II. How Immigration Affects Life in America
National Security
In the 21st Century there are few greater national security lapses than the poorly guarded borders of the United States. In response to the al-Qaida terrorist attacks on the Pentagon and the World Trade Center on September 11, 2001, President Bush first launched a penetrating attack on Afghanistan to punish the Taliban and then destroy their capability to launch future terrorism. Many months later a broad scale invasion of Iraq was initiated based on the belief that it had weapons of mass destruction. President Bush’s dubious terrorism strategy can be summed up as: It’s better to fight them over there, than here.
In this far-off war, hundreds of billions in treasury dollars were expended with thousands killed and wounded in the name of making the nation safe at home. Yet, homeports and land borders were left largely unprotected. Any ground general worth his stars will tell his troops that perimeters are the first line of defense and are critical to protecting held territory. Strangely enough, there were no cries from Congress or the Administration, let alone the Defense Department, to immediately seal the porous borders from infiltration.
In June 2000, The National Commission on Terrorism warned that, “The massive flows of people across U.S. borders make exclusion of all foreign terrorists impossible.”7
Later this point was reinforced in a New York Times article written by Douglas Jehl. Commenting on the Congressional hearing held on February 16, 2005, he wrote “New intelligence information strongly suggests that al-Qaida has considered infiltrating the United States through the Mexican border, top government officials told Congress on Wednesday.” Specifically, the testimony of CIA and FBI Directors was highlighted with a warning to Congress that al-Qaida was seeking to use weapons of mass destruction and would probably bring them into the country via Mexico.

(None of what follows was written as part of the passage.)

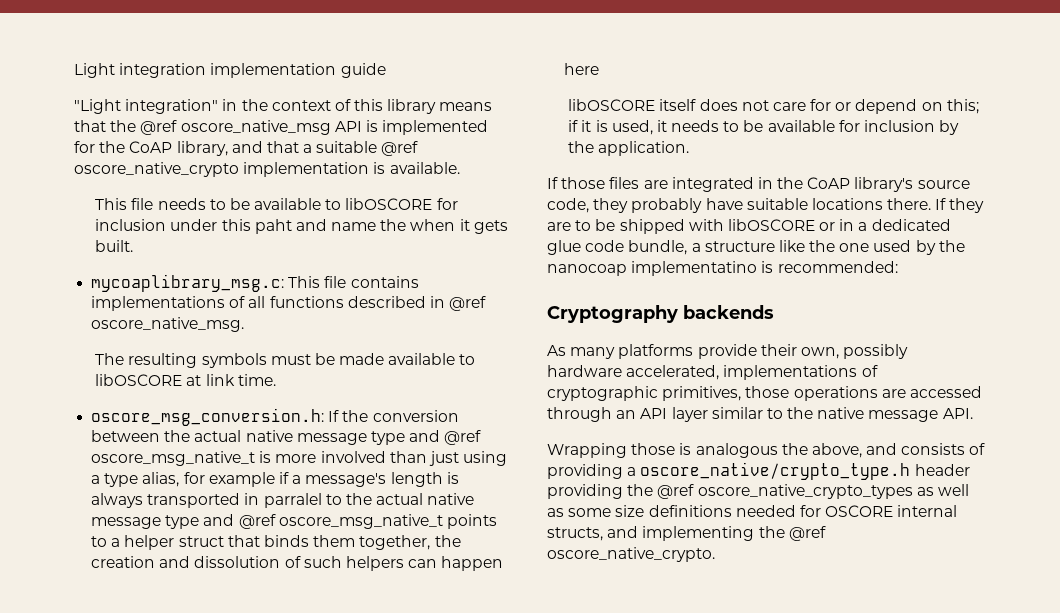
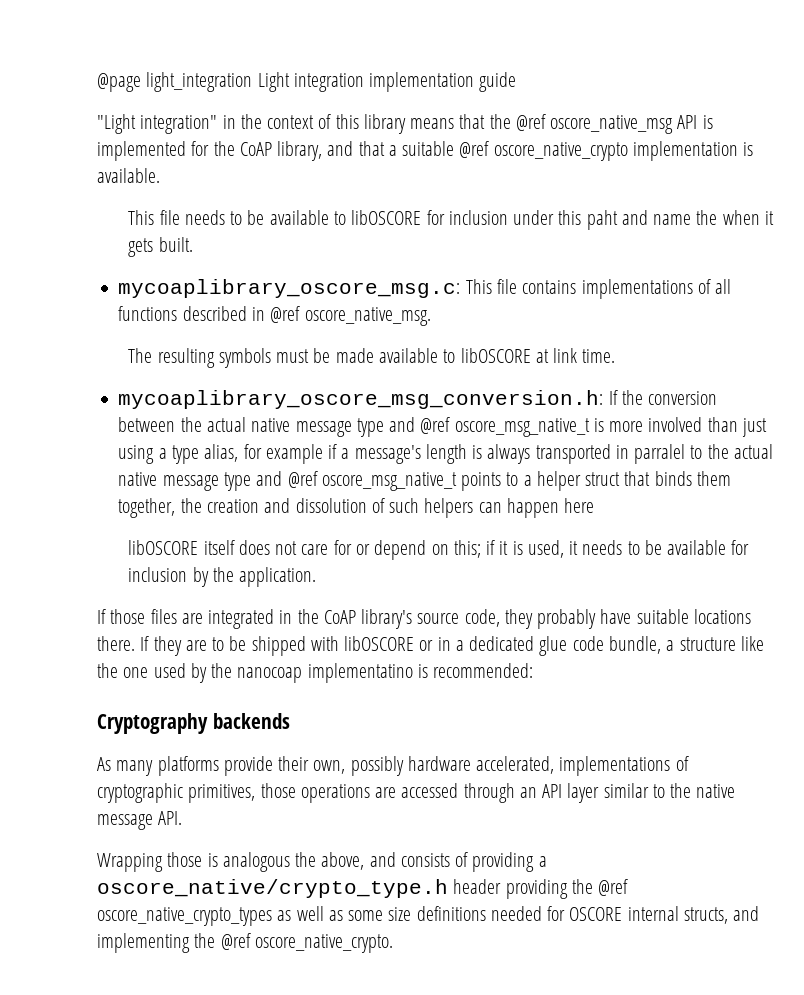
(74, 70) none -> [97,72,253,92] @page light_integration
[91,274,285,292] mycoaplibrary_msg.c: -> [118,279,461,298] mycoaplibrary_oscore_msg.c:
[91,408,325,426] oscore_msg_conversion.h: -> [118,390,604,409] mycoaplibrary_oscore_msg_conversion.h:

Targets would be dams, water treatment and nuclear plants, chemical facilities, oil refineries and transportation systems, especially those located near large population centers.
Irrespective of these forewarnings, subsequent Administrations and Congress have dragged their feet on enacting serious border remedies. Paradoxically, the U.S. has spent about one trillion dollars in the last ten years to protect our interests in far way places like Afghanistan and Iraq. But when it comes to zipping up borders to stop illegal entry, the smuggling of humans, drugs and contraband, along with protecting critical infrastructure, both Congress and the Administrations have been parsimonious.
While border patrol numbers have been periodically beefed up due to public pressure, the federal government has failed to make the kind of broad scale effort that would effectively manage the borders. Due to years of inadequate manpower and Congressional indecision, the border patrol now needs major support to clean up dangerous trafficking corridors. Here are the fixes needed on the U.S.-Mexican border: 1) a sufficiently sized, well-armed military to penetrate and take back smuggling corridors, 2) a ground sensor system to detect night intrusions and tunneling, 3) air assets that can trace and interdict small aircraft while providing the latest reconnaissance capabilities, and most of all 4), a continuous double fence along the 2,000-mile southern border to stop the illicit flow of people, contraband, and drugs. Of course this will be expensive, but it’s cheaper than losing thousands of lives and key infrastructure to infiltrated terrorists, not to mention the cost of combating cross border criminality.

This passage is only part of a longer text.